The Predicament of Blackness by Jemima Pierre Pdf

What is the meaning of blackness in Africa? This title tackles the question of race in West Africa through its post-colonial manifestations. Pierre examines key facets of contemporary Ghanaian society, from the pervasive significance of 'whiteness' to the practice of chemical skin-bleaching to the government's active promotion of Pan-African 'heritage tourism'.
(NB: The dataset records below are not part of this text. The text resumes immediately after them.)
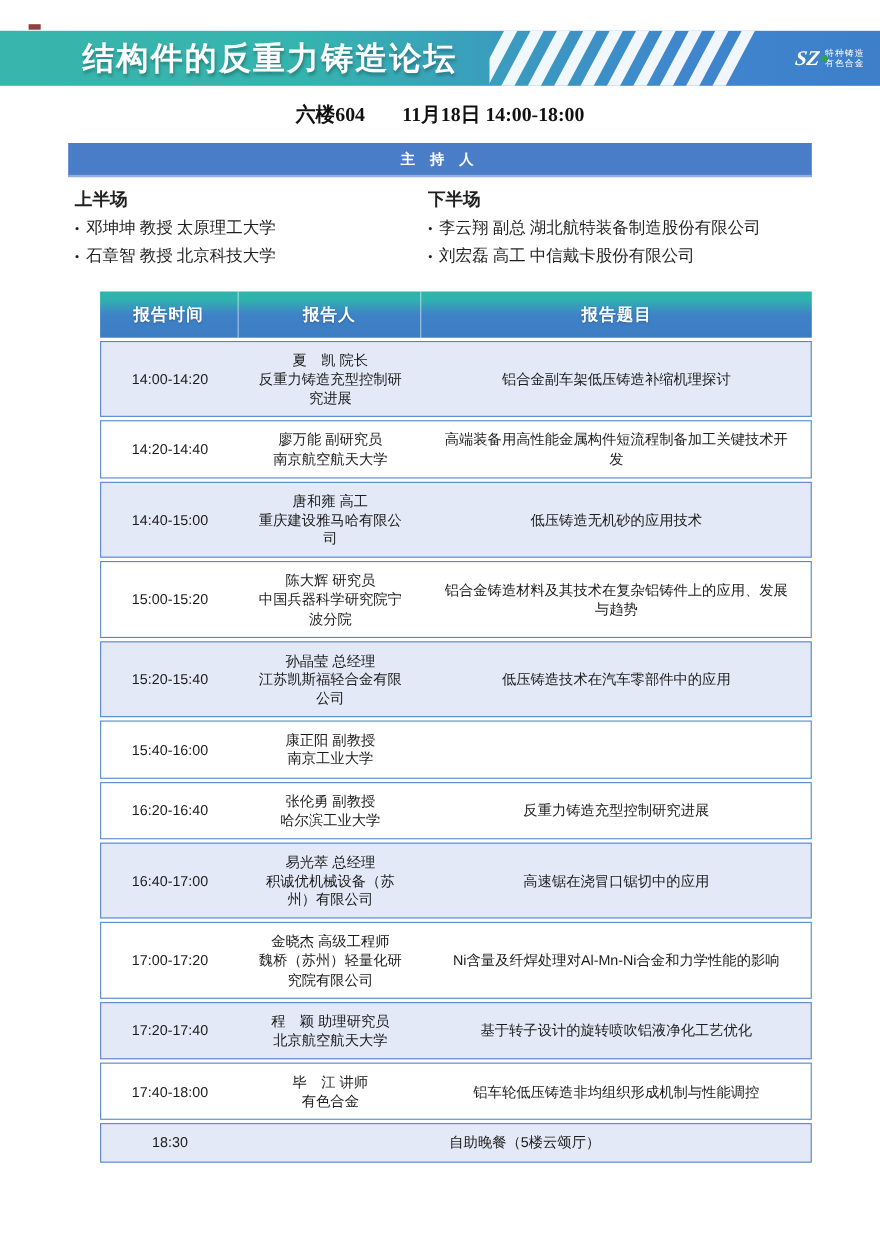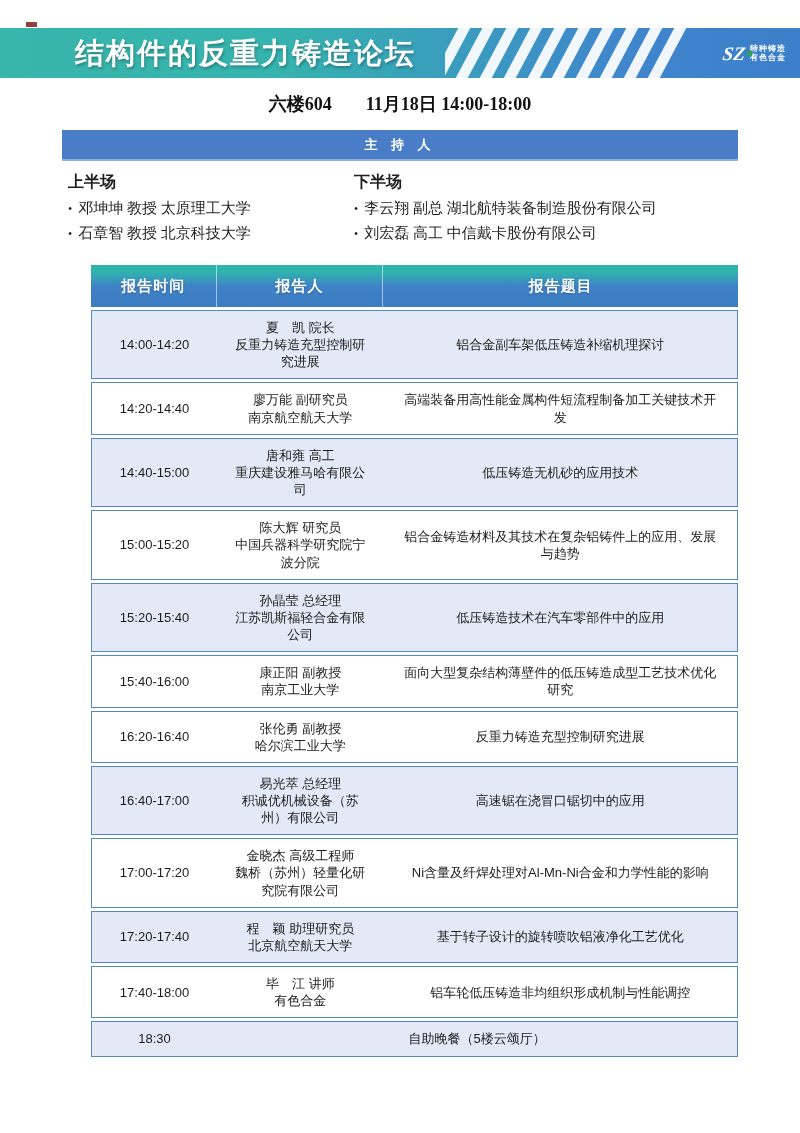"特种铸造" .logo-text span { font-weight: bold -> none }
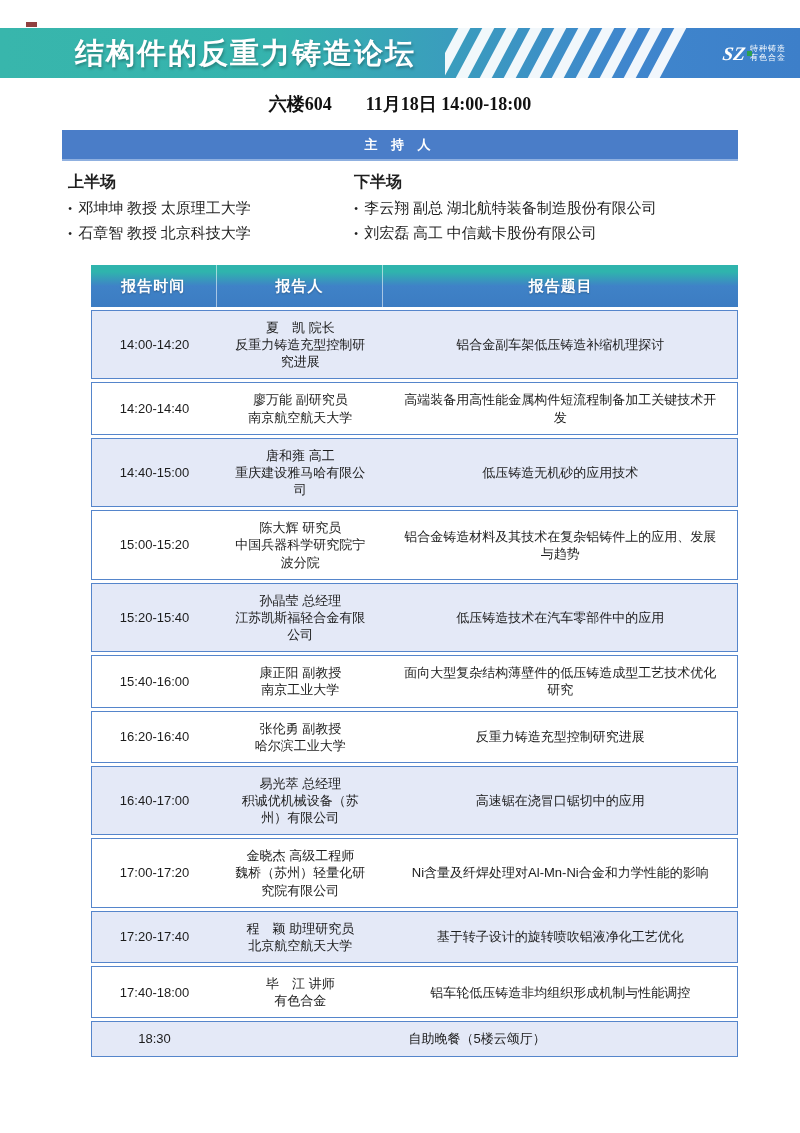"上半场" .hosts { gap: none -> 35px }
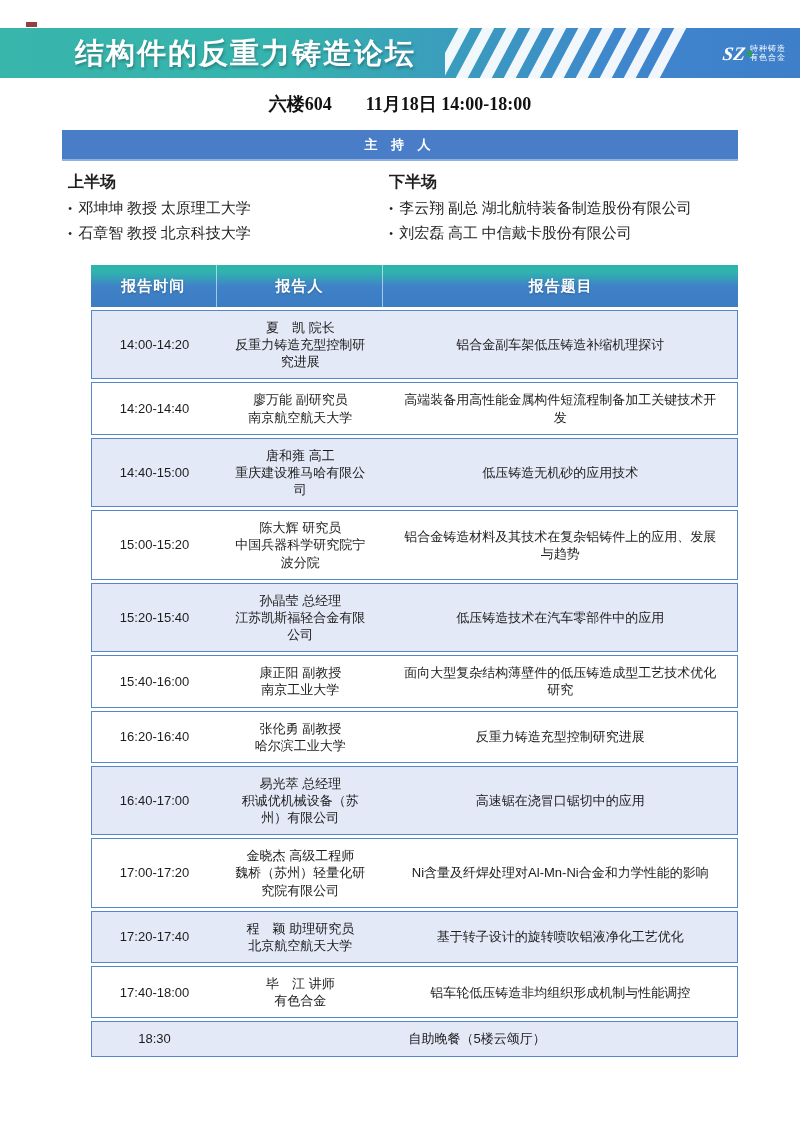"面向大型复杂结构薄壁件的低压铸造成型工艺技术优化研究" div.cell { html: <div>面向大型复杂结构薄壁件的低压铸造成型工艺技术优化研究</div> -> none }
The Presidency and the Politics of Racial Inequality

Author : Russell Lowell Riley,Russell Lynn Riley
Publisher : Columbia University Press
Page : 404 pages
File Size : 41,6 Mb
Release : 1999
Category : Biography & Autobiography
ISBN : 0231107226

Get Book

The Presidency and the Politics of Racial Inequality by Russell Lowell Riley,Russell Lynn Riley Pdf

The U.S. occupation of Japan transformed a brutal war charged with overt racism into an amicable peace in which the issue of race seemed to have disappeared. During the Occupation, the problem of racial relations between Americans and Japanese was suppressed and the mutual racism transformed into something of a taboo so that the two former enemies could collaborate in creating democracy in postwar Japan. In the 1980s, however, when Japan increased its investment in the American market, the world witnessed a revival of the rhetoric of U.S.-Japanese racial confrontation. Koshiro argues that this perceived economic aggression awoke the dormant racism that lay beneath the deceptively smooth cooperation between the two cultures. This pathbreaking study is the first to explore the issue of racism in U.S.-Japanese relations. With access to unexplored sources in both Japanese and English, Koshiro is able to create a truly international and cross-cultural study of history and international relations.